One thing I do every day is a cold water swim. I live in Cape Town, surrounded by freezing cold oceans, and swimming daily is the most life-affirming way to wake up. It reduces inflammation, sparks a surge of endorphins, and makes me start the day with a shiver and a smile.

A lesson I learned the hard way was the danger of crevasses. These fissures in the glacial ice can be immense in depth and utterly terrifying. Snow bridges often cover their yawning mouths, concealing the danger that lurks beneath. I have spent a very long time rescuing someone from the bottom of a crevasse and lost a couple of friends to them.

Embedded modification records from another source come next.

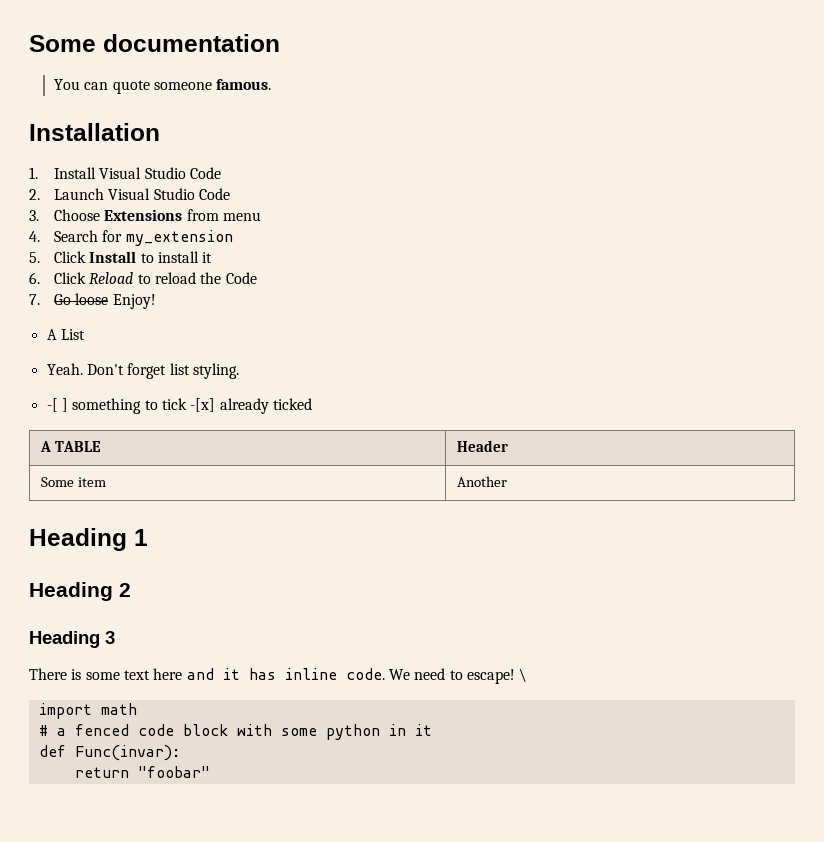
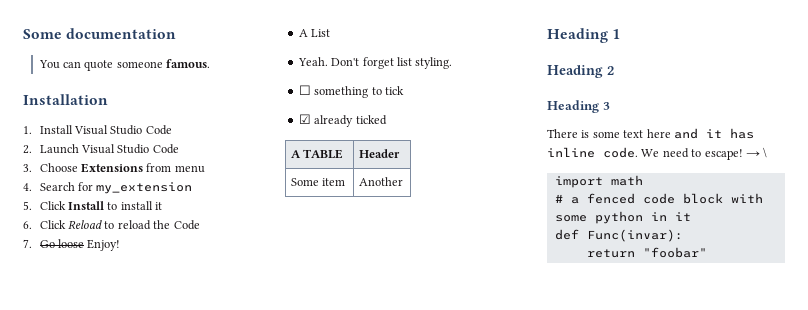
[46,398,68,412] -[ ] -> [298,85,311,95] ☐
[190,398,216,412] -[x] -> [298,114,311,124] // ☑
(515, 676) none -> [745,151,760,157] →

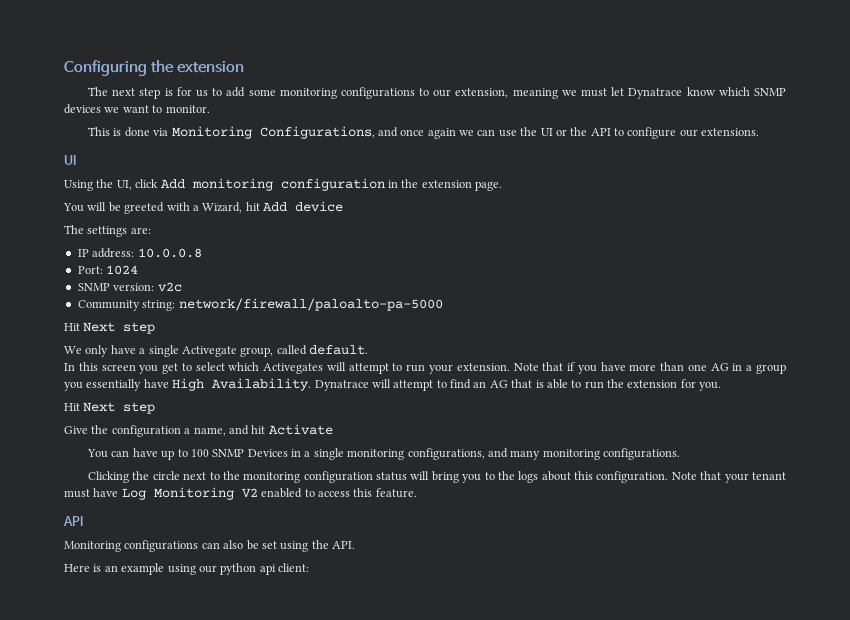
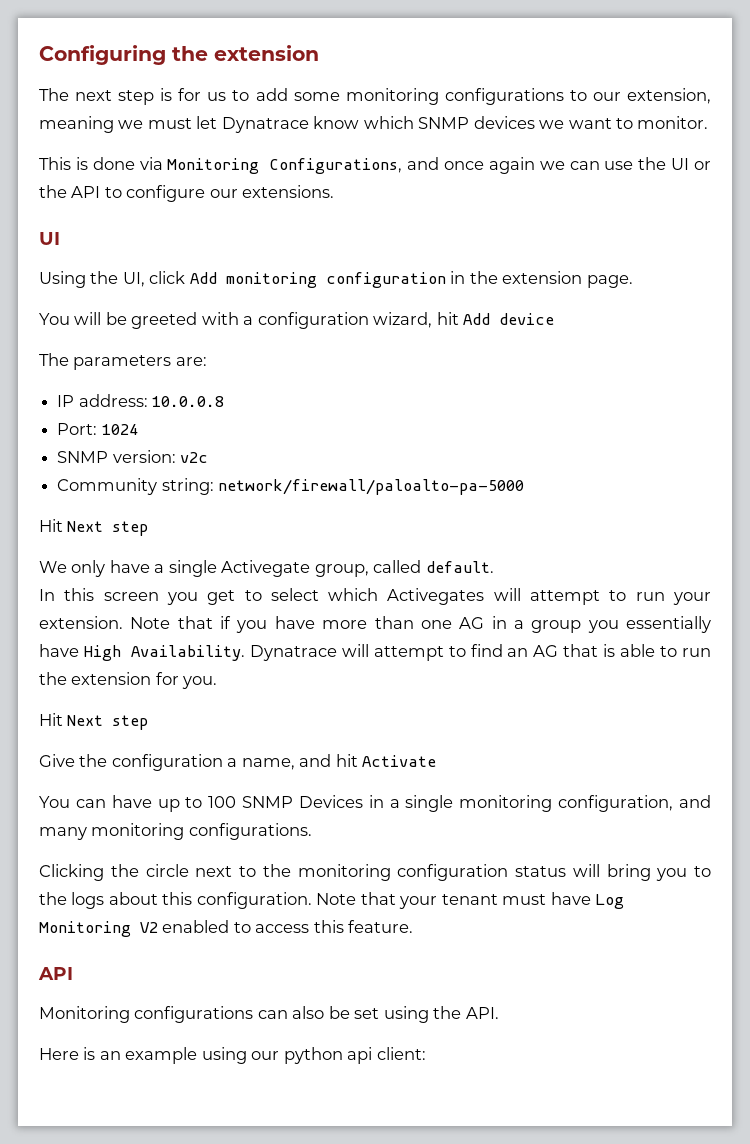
[202,202,243,213] Wizard, -> [257,312,433,329] configuration wizard,
[87,226,128,237] settings -> [73,355,172,370] parameters
[407,448,485,460] configurations, -> [558,795,674,812] configuration,

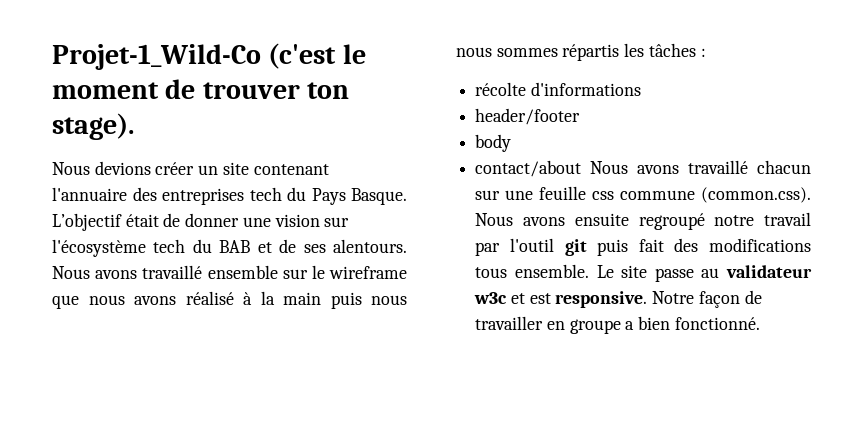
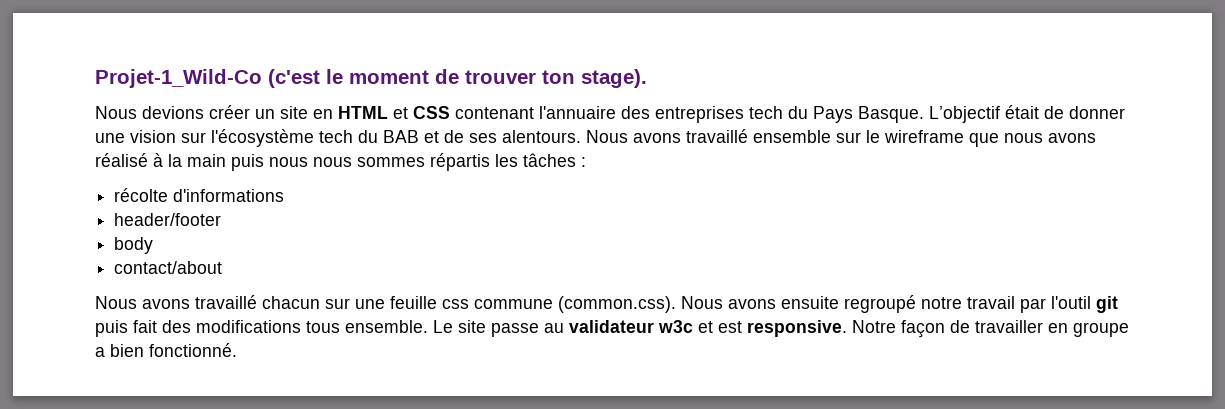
(249, 168) none -> [313,106,450,119] en HTML et CSS
(582, 168) none -> (223, 267) //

I am inspired by nature. In Cape Town, I am surrounded by oceans, mountains, and freedom. Being able to be amongst nature so quickly is incredibly important to me, and it allows my mind to quieten and get things straight.

Raising good children is my definition of personal success. When I was younger, success was all about me

and what I could achieve. As I near 50, I’ve realised that my part is just a small one, and the real success is having kids that I am proud of.

I would tell my younger self to be patient. You can’t build anything worthwhile in a short time. I was always in such a hurry to complete, achieve, and move on to the next thing. Sometimes, being patient can also be considered ‘doing something’.

I always seek meaning in what I do –whatever that may be. I want to be proud of my daily work and find real substance in it. There is lots more of the planet I need to see and experience, so I guess an ambition would be to do some wider travelling to non-freezing locations on Earth. Apparently, they are very nice!